Gleiches Einkommen für gleichwertige Arbeit

Der ÖGB fordert ein Mindesteinkommen von 1.500 Euro brutto bei Vollzeitbeschäftigung für Frauen. (Foto: ÖGB)

SPÖ und ÖGB fordern im Zuge des Equal Pay Day das Schließen der Einkommensschere.

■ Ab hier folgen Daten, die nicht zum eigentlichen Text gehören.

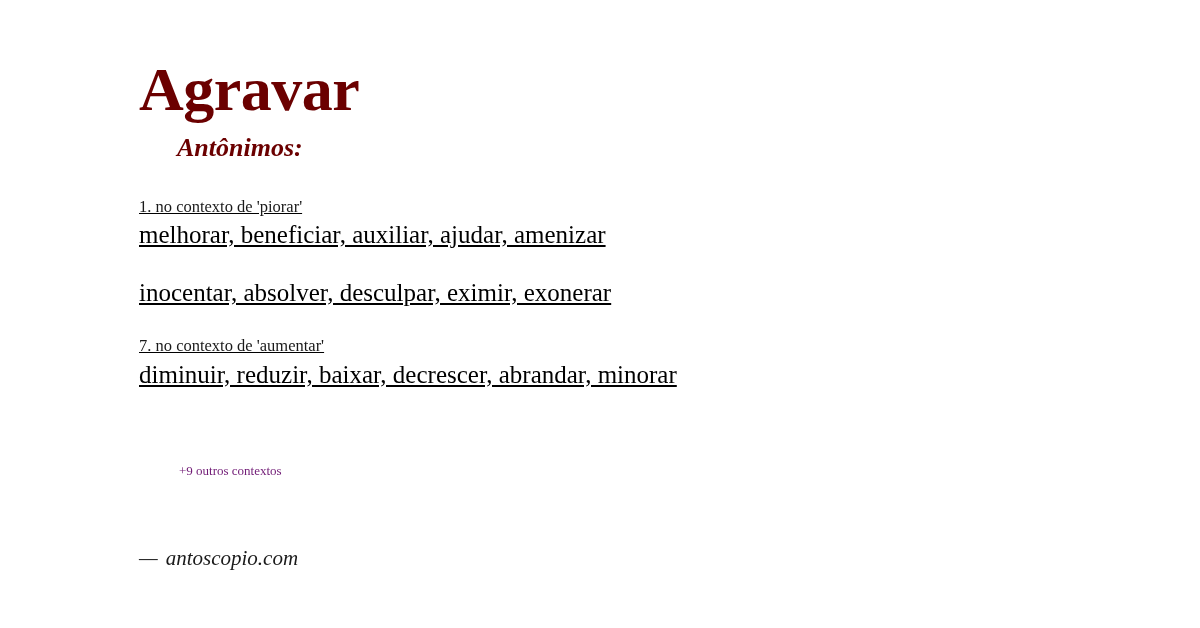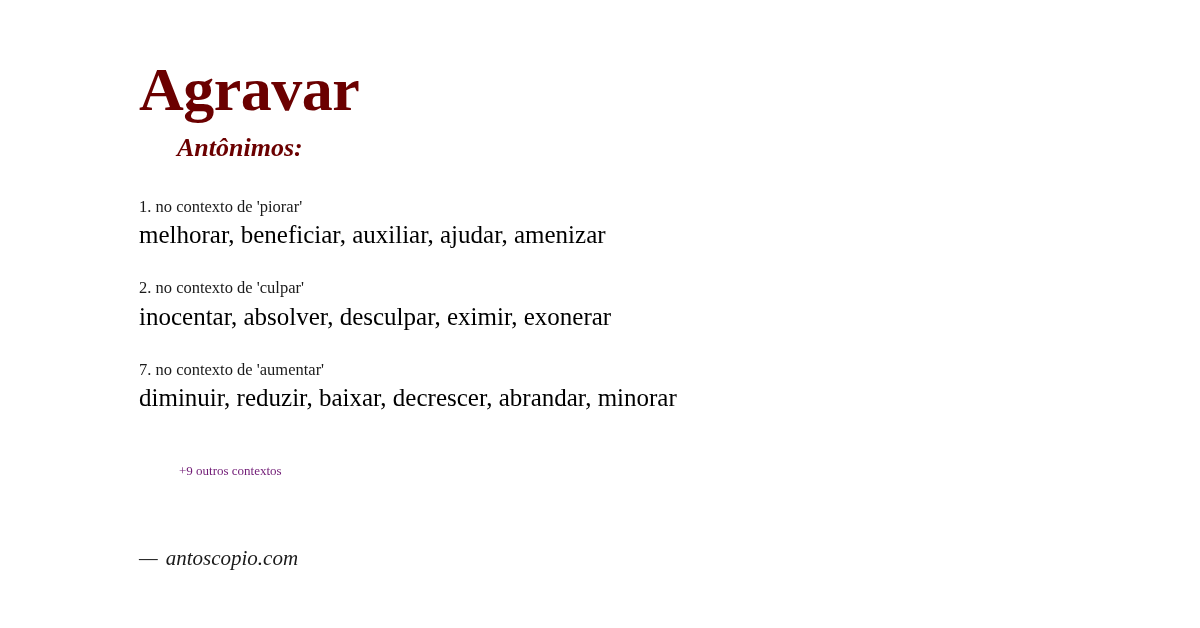--- a/index.html
+++ b/index.html
@@ -42,20 +42,21 @@
     font-style: italic;
     color: #6b0000;
     line-height: 1.1;
     margin-left: 20px;
   }
   .senses {
     position: absolute;
     left: 139px;
     top: 196px;
     width: 980px;
+    text-decoration: underline;
   }
   .sense {
     margin-bottom: 26px;
   }
   .sense-head {
     font-family: "Liberation Serif", serif;
     font-size: 16.5px;
     color: #1a1a1a;
     line-height: 1.3;
     margin-bottom: 2px;
@@ -99,21 +100,20 @@
   <div class="subtitle">Antônimos:</div>
 
   <div class="senses">
 
     <div class="sense">
       <div class="sense-head">1. no contexto de 'piorar'</div>
       <div class="sense-words">melhorar, beneficiar, auxiliar, ajudar, amenizar</div>
     </div>
 
     <div class="sense">
-      <div class="sense-head">2. no contexto de 'culpar'</div>
       <div class="sense-words">inocentar, absolver, desculpar, eximir, exonerar</div>
     </div>
 
     <div class="sense">
       <div class="sense-head">7. no contexto de 'aumentar'</div>
       <div class="sense-words">diminuir, reduzir, baixar, decrescer, abrandar, minorar</div>
     </div>
 
   </div>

Der Equal Pay Day ist jener Tag, ab dem Frauen – statistisch gesehen – bis zum Jahresende „gratis“ arbeiten, während Männer für ihre Arbeit weiter bezahlt werden. Dieser fand heuer am 7. Oktober statt. Hierzu machten, wie bereits die vergangenen Jahre schon, die SPÖ-Regionalfrauen mit einer Straßenaktion aufmerksam. „Frauen haben ein Recht auf ein Einkommen, von dem sie auch leben können“, so Bundesrätin Johanna Köberl. Auch der ÖGB fordert gleichen Lohn für gleichwertige Arbeit. „Wir werden weiter sensibilisieren und uns in jeder Verhandlung hartnäckig um Verbesserungen bemühen. Denn Einkommensgerechtigkeit ist erst erreicht, wenn der Equal Pay Day am 31. Dezember gefeiert werden kann“, erklärt Mario Lindner, ÖGB-Regionalsekretär. Der Trend gehe bereits in die richtige Richtung, dies geschehe jedoch viel zu langsam, so Lindner abschließend.